**Exercise instructions**
A faithful transcript of every entry is required; pictures do not belong in it.

=== Begin Enclosure ===

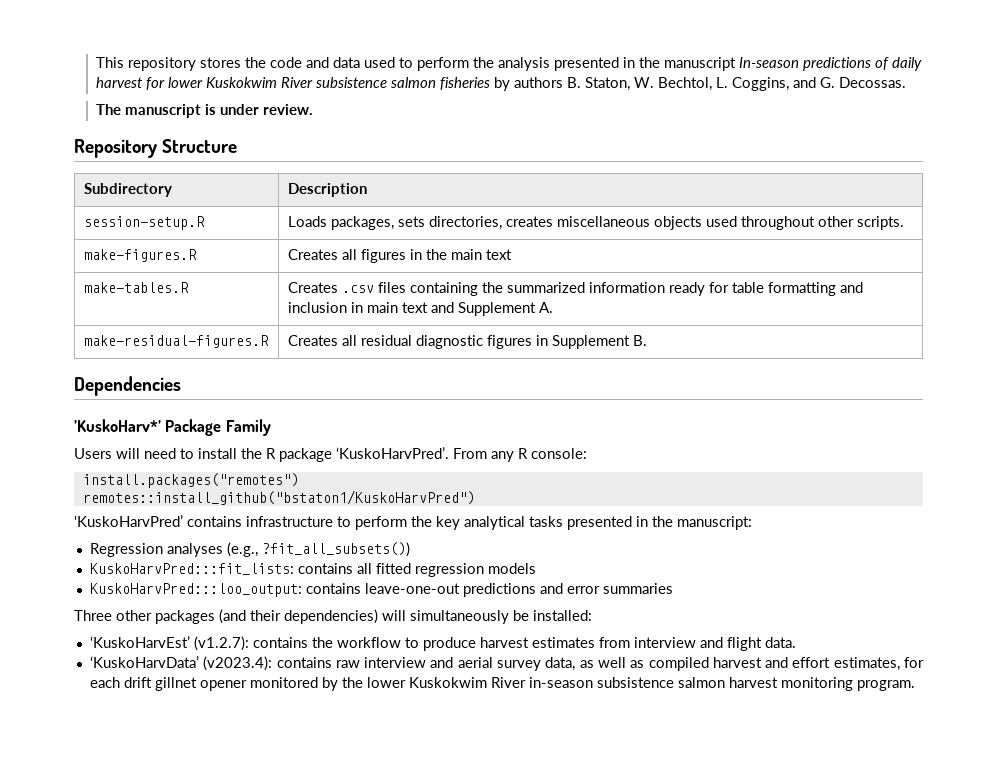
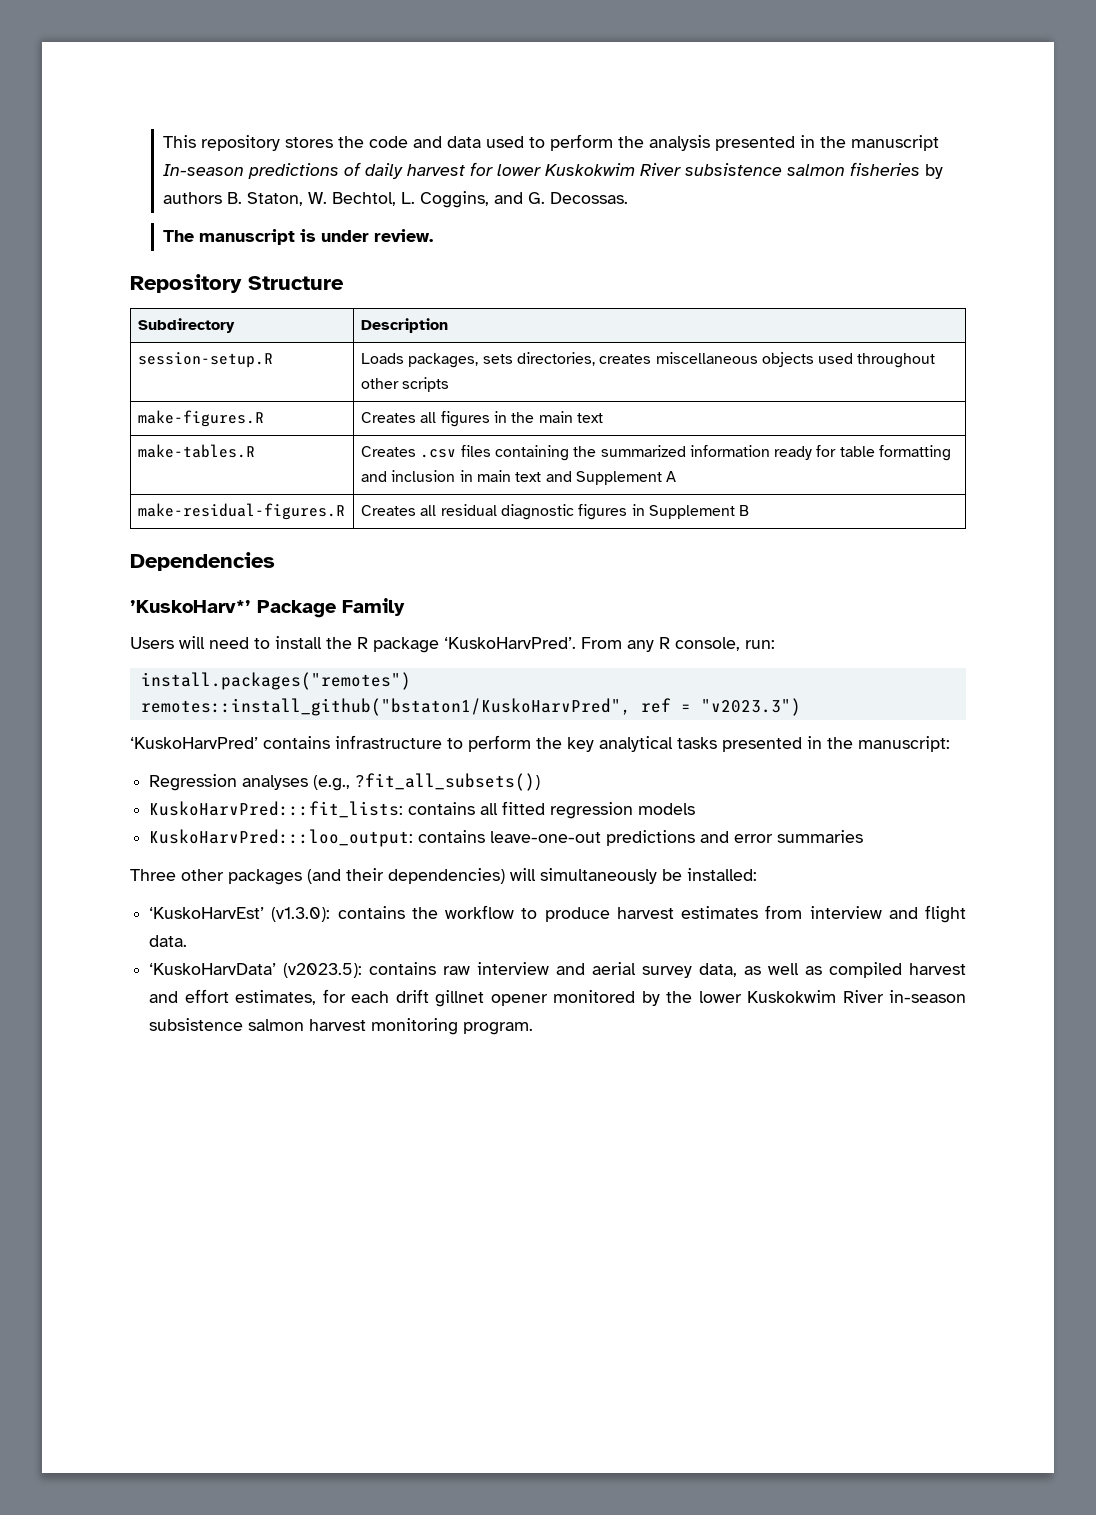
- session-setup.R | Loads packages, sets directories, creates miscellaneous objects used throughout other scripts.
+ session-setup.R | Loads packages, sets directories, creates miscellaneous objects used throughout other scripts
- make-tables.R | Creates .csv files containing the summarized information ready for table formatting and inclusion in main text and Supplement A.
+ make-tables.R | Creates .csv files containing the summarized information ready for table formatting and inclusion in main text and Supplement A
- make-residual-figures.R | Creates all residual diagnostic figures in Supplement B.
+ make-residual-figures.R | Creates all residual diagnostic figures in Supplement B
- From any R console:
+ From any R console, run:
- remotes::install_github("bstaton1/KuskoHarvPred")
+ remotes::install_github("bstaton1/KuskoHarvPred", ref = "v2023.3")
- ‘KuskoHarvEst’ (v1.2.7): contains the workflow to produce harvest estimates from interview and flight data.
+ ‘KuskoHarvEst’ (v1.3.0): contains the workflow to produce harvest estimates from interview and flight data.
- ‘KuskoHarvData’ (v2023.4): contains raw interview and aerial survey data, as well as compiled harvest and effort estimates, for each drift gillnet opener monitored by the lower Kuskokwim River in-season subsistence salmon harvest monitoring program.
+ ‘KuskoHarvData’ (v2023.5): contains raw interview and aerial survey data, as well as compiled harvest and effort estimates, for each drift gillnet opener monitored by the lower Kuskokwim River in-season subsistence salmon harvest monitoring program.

=== End Enclosure ===

**Output for this task**
- session-setup.R | Loads packages, sets directories, creates miscellaneous objects used throughout other scripts.
+ session-setup.R | Loads packages, sets directories, creates miscellaneous objects used throughout other scripts
- make-tables.R | Creates .csv files containing the summarized information ready for table formatting and inclusion in main text and Supplement A.
+ make-tables.R | Creates .csv files containing the summarized information ready for table formatting and inclusion in main text and Supplement A
- make-residual-figures.R | Creates all residual diagnostic figures in Supplement B.
+ make-residual-figures.R | Creates all residual diagnostic figures in Supplement B
- From any R console:
+ From any R console, run:
- remotes::install_github("bstaton1/KuskoHarvPred")
+ remotes::install_github("bstaton1/KuskoHarvPred", ref = "v2023.3")
- ‘KuskoHarvEst’ (v1.2.7): contains the workflow to produce harvest estimates from interview and flight data.
+ ‘KuskoHarvEst’ (v1.3.0): contains the workflow to produce harvest estimates from interview and flight data.
- ‘KuskoHarvData’ (v2023.4): contains raw interview and aerial survey data, as well as compiled harvest and effort estimates, for each drift gillnet opener monitored by the lower Kuskokwim River in-season subsistence salmon harvest monitoring program.
+ ‘KuskoHarvData’ (v2023.5): contains raw interview and aerial survey data, as well as compiled harvest and effort estimates, for each drift gillnet opener monitored by the lower Kuskokwim River in-season subsistence salmon harvest monitoring program.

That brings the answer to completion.